Showing posts with label measure. Show all posts
Showing posts with label measure. Show all posts

Thursday, December 22, 2016

Sampling points uniformly on parametrized manifolds

Here I'll describe how to sample points uniformly on a (parametrized) manifold, along with an actual implementation in Python. Let $M$ be a $m$-dimensional manifold embedded in $\R^n$ via $f:\R^m\to \R^n$. Moreover, assume that $f$ is Lipschitz (true if $M$ is compact), injective (true if $M$ is embedded), and is a parameterization, in the sense that there is an $m$-rectangle $A = [a_1,b_1]\times \cdots \times [a_m,b_m]$ such that $f(A) = M$ (the intervals need not be closed). Set $(\widetilde Jf)^2 = \det(Df\cdot Df^T)$ to be the $m$-dimensional Jacobian, and calculate\[c = \int_{a_m}^{b_m}\cdots \int_{a_1}^{b_1} \widetilde J f\ dx_1\cdots dx_m.\]Recall the brief statistical background presented in a previous blog post ("Reconstructing a manifold from sample data, with noise," 2016-05-26). A uniform or constant probability density function is valued the same at every point on its domain.

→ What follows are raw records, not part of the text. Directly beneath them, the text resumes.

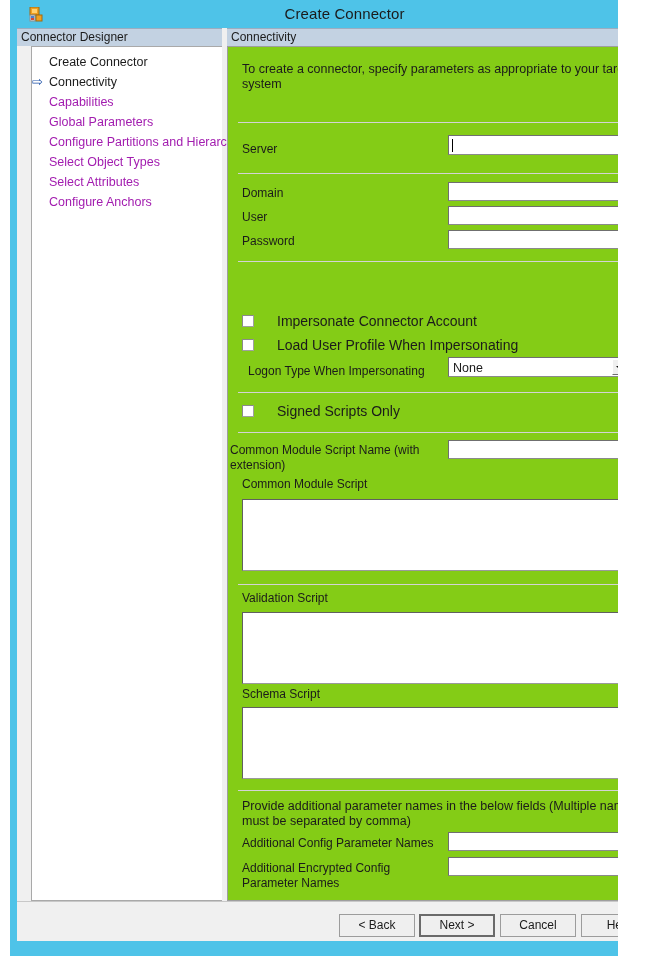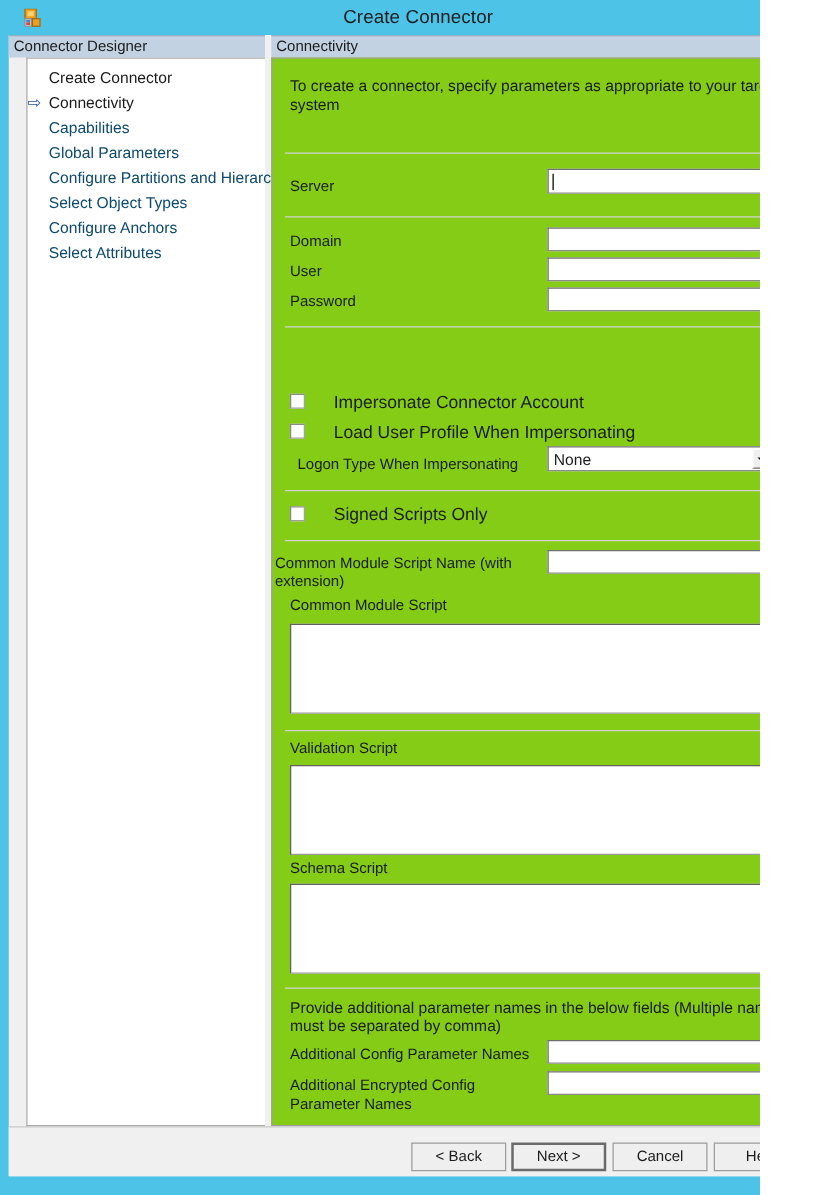--- a/index.html
+++ b/index.html
@@ -13,20 +13,21 @@
   }
 
   
   #window {
     position: relative;
     width: 608px;
     height: 956px;
     box-sizing: border-box;
     background: #4ec3e8;
     overflow: hidden;
+    margin-left: 10px;
   }
 
   #titlebar {
     position: absolute;
     left: 0; top: 0;
     width: 669px;
     height: 28px;
     background: #4ec3e8;
   }
   #app-icon {
@@ -107,21 +108,21 @@
   }
   .nav-item {
     position: relative;
     height: 20px;
     line-height: 20px;
     padding-left: 17px;
     font-size: 12.5px;
     color: #1b1b1b;
     white-space: nowrap;
   }
-  .nav-item.disabled { color: #0c4a6e; }
+  .nav-item.disabled { color: #a21caf; }
   .nav-arrow {
     position: absolute;
     left: 0; top: 0;
     width: 16px;
     height: 20px;
     line-height: 20px;
     color: #2255aa;
     font-size: 13px;
     text-align: left;
   }
@@ -412,25 +413,25 @@
 
         <div class="nav-item disabled">
           <span>Configure Partitions and Hierarchies</span>
         </div>
 
         <div class="nav-item disabled">
           <span>Select Object Types</span>
         </div>
 
         <div class="nav-item disabled">
+          <span>Select Attributes</span>
+        </div>
+
+        <div class="nav-item disabled">
           <span>Configure Anchors</span>
-        </div>
-
-        <div class="nav-item disabled">
-          <span>Select Attributes</span>
         </div>
 
       </div>
     </div>
 
     <div id="right-pane">
       <div id="right-header">Connectivity</div>
 
       <div id="scroll-viewport">
         <div id="scroll-content">

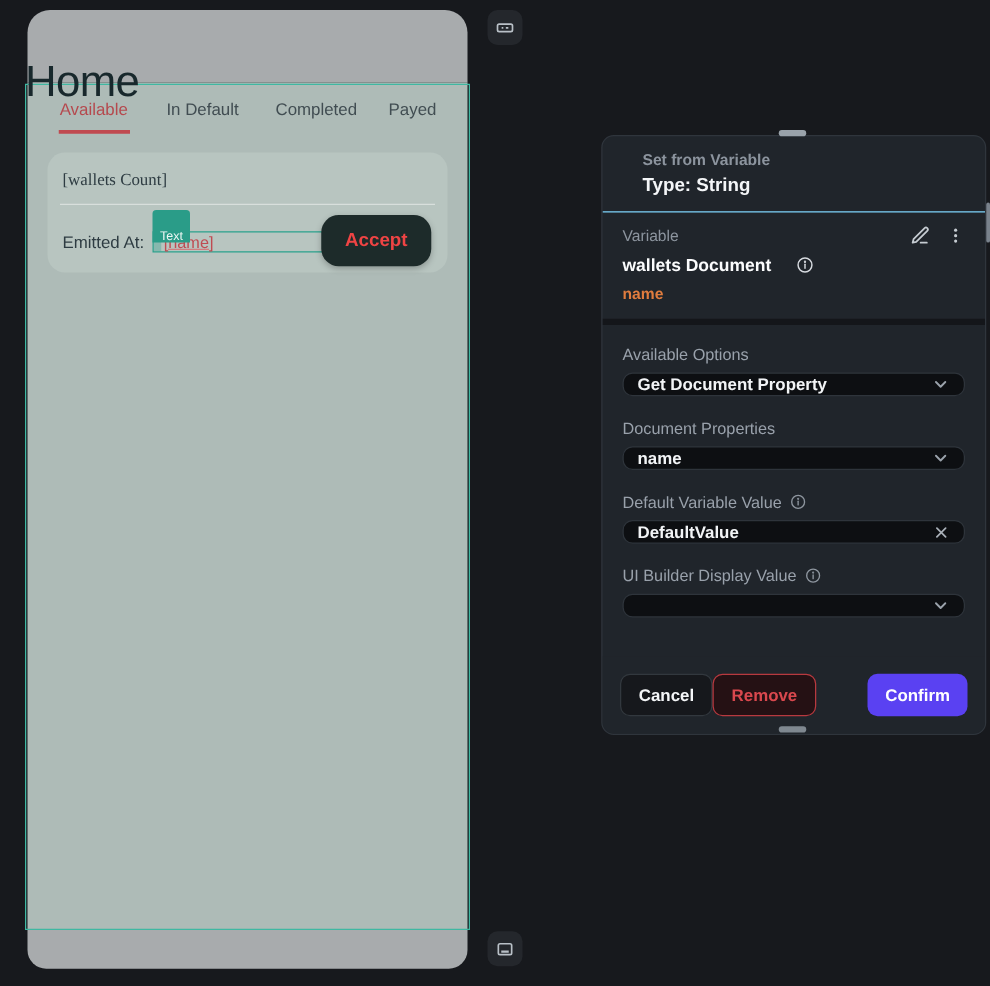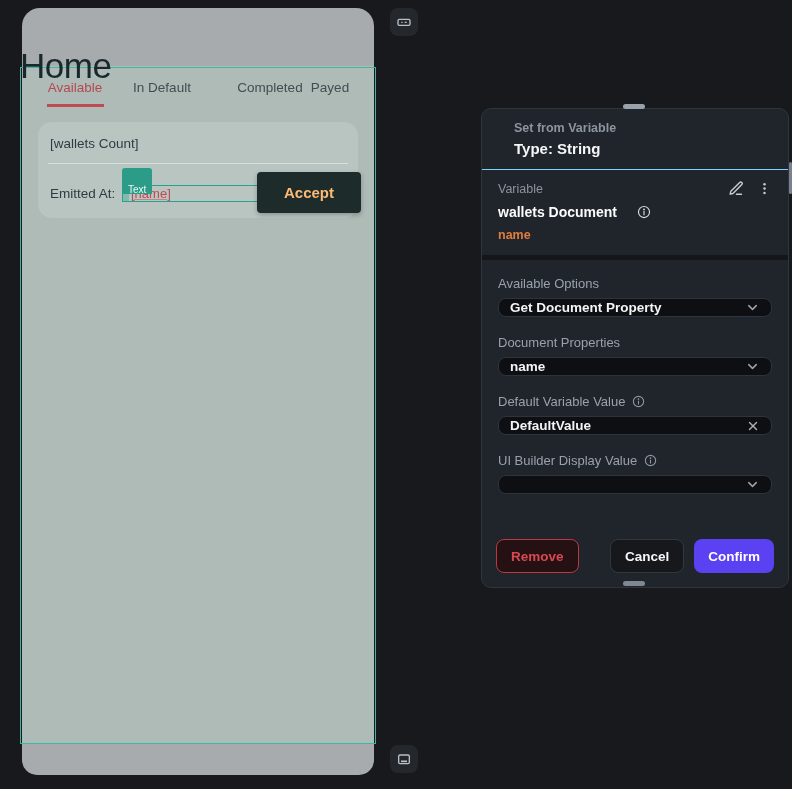--- a/index.html
+++ b/index.html
@@ -31,41 +31,41 @@
   .tab { position:absolute; top:80px; transform:translateX(-50%); z-index:4;
     font-size:13.5px; color:#414d52; cursor:pointer; }
   .tab.active { color:#b5494e; }
   .tab-underline { position:absolute; left:47px; top:104px; width:57px; height:3px;
     background:#c04a50; z-index:4; }
 
   .wallet-card {
     position:absolute; left:38px; top:122px; width:320px; height:96px;
     background:#b8c5c0; border-radius:14px; z-index:2;
   }
-  .card-count { position:absolute; left:12px; top:14px; font-size:13.5px; color:#2e3c42; }
+  .card-count { position:absolute; left:12px; top:14px; font-size:13.5px; color:#2e3c42;font-family:Liberation Serif, serif; }
   .card-divider { position:absolute; left:10px; right:10px; top:41px; height:1px;
     background:rgba(255,255,255,0.45); }
   .card-emitted { position:absolute; left:12px; top:64px; font-size:13.5px; color:#2e3c42; }
 
   .sel-badge {
     position:absolute; left:122px; top:168px; height:18px; padding:13px 6px; z-index:5;
     background:#2a9c88; border-radius:3px 3px 0 0;
     font-size:10px; line-height:18px; color:#eef7f4; font-weight:500;
   }
   .sel-box {
     position:absolute; left:122px; top:185px; width:164px; height:17px; z-index:4;
     border:1px solid #2aa18c; display:flex; align-items:center;
   }
   .sel-grip { width:6px; height:100%; background:rgba(42,161,140,0.35); }
   .sel-value { font-size:13px; line-height:15px; color:#bf4b52; padding-left:2px;
     text-decoration:underline; text-decoration-color:rgba(216,106,110,0.8); }
   .accept-btn {
-    position:absolute; left:257px; top:172px; width:104px; height:41px; z-index:6;
-    background:#1d2b2a; border:none; border-radius:4px; cursor:pointer;
-    color:#fdba74; font-size:15px; font-weight:600;
+    position:absolute; left:257px; top:172px; width:88px; height:41px; z-index:6;
+    background:#1d2b2a; border:none; border-radius:14px; cursor:pointer;
+    color:#ef4444; font-size:15px; font-weight:600;
     font-family:"Liberation Sans", sans-serif;
     box-shadow:0 2px 5px rgba(0,0,0,0.25);
   }
 
   
   .mini-btn {
     position:absolute; width:28px; height:28px; border-radius:8px;
     background:#24272c; border:none; cursor:pointer;
     display:flex; align-items:center; justify-content:center;
   }
@@ -136,21 +136,21 @@
     <div class="phone-body"></div>
     <div class="phone-bottom"></div>
   </div>
 
   <div class="page-outline"></div>
 
   <div class="home-title">Home</div>
 
   <div class="tab active" style="left:75px">Available</div>
   <div class="tab" style="left:162px">In Default</div>
-  <div class="tab" style="left:270px">Completed</div>
+  <div class="tab" style="left:253px">Completed</div>
   <div class="tab" style="left:330px">Payed</div>
   <div class="tab-underline"></div>
 
   <div class="wallet-card">
     <div class="card-count">[wallets Count]</div>
     <div class="card-divider"></div>
     <div class="card-emitted">Emitted At:</div>
   </div>
 
   <div class="sel-badge">Text</div>
@@ -288,22 +288,22 @@
             <svg class="trail" width="15" height="15" viewBox="0 0 24 24" fill="none" stroke="#9aa2ab" stroke-width="2.4" stroke-linecap="round" stroke-linejoin="round">
                 <polyline points="6 9 12 15 18 9"></polyline>
               </svg>
           </span>
         </div>
       </div>
 
     </div>
 
     <div class="panel-footer">
+      <button class="btn btn-cancel">Cancel</button>
       <button class="btn btn-remove">Remove</button>
-      <button class="btn btn-cancel">Cancel</button>
       <button class="btn btn-confirm">Confirm</button>
     </div>
 
   </div>
 
   <div class="drag-handle top"></div>
   <div class="drag-handle bottom"></div>
 
   <div class="scroll-sliver"></div>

Proposition: In the setting above:
  • (completely separable) Let $g_1,\dots,g_m$ be probability density functions on $[a_1,b_1],\dots,[a_m,b_m]$, respectively. If $g_1\cdots g_m = \widetilde J f / c$, then the joint probability density function of $g_1,\dots,g_m$ is uniform on $M$ with respect to the metric induced from $\R^n$.
  • (non-separable) Let $g$ be a probability density function on $[a_1,b_1]\times\cdots\times[a_m,b_m]$. If $g=\widetilde J f/c$, then $g$ is uniform on $M$ with respect to the metric induced from $\R^n$.

A much more abstract statement and proof are given in [2], Section 3.2.5, but assuming $f$ is injective and $M$ is in $\R^n$, we evade the worst notation. Section 2.2 of [1] gives a brief explanation of how the given statement follows, while Section 2 of [3] goes into more detail of why the above is true.

Example:
Let $M = S^2$, the sphere of radius $r$, and $f:[0,2\pi)\times [0,\pi) \to \R^3$ the natural embedding given by
\[
(\theta,\varphi) \mapsto (r\cos(\theta)\sin(\varphi),r\sin(\theta)\sin(\varphi), r\cos(\varphi)),
\]with\begin{align*}
Df & = \begin{bmatrix}
-r \sin(\varphi) \sin(\theta) & r \cos(\theta)\sin(\varphi) &  0 \\
r \cos(\varphi) \cos(\theta) & r \cos(\varphi) \sin(\theta) & -r \sin(\varphi)
\end{bmatrix}, & \widetilde Jf & = r^2\sin(\varphi), \\
Df\cdot Df^T & = \begin{bmatrix}
r^2 \sin^2(\varphi) & 0 \\ 0 & r^2
\end{bmatrix}, & c & = 4\pi r^2.
\end{align*}
Let $g_1(\theta) = 1/2\pi$ be the uniform distribution over $[0,2\pi)$, meaning that $g_2(\varphi) = \sin(\varphi)/2$ over $[0,\pi)$. Sampling points randomly from these two distributions and applying $f$ will give uniformly sampled points on $S^2$.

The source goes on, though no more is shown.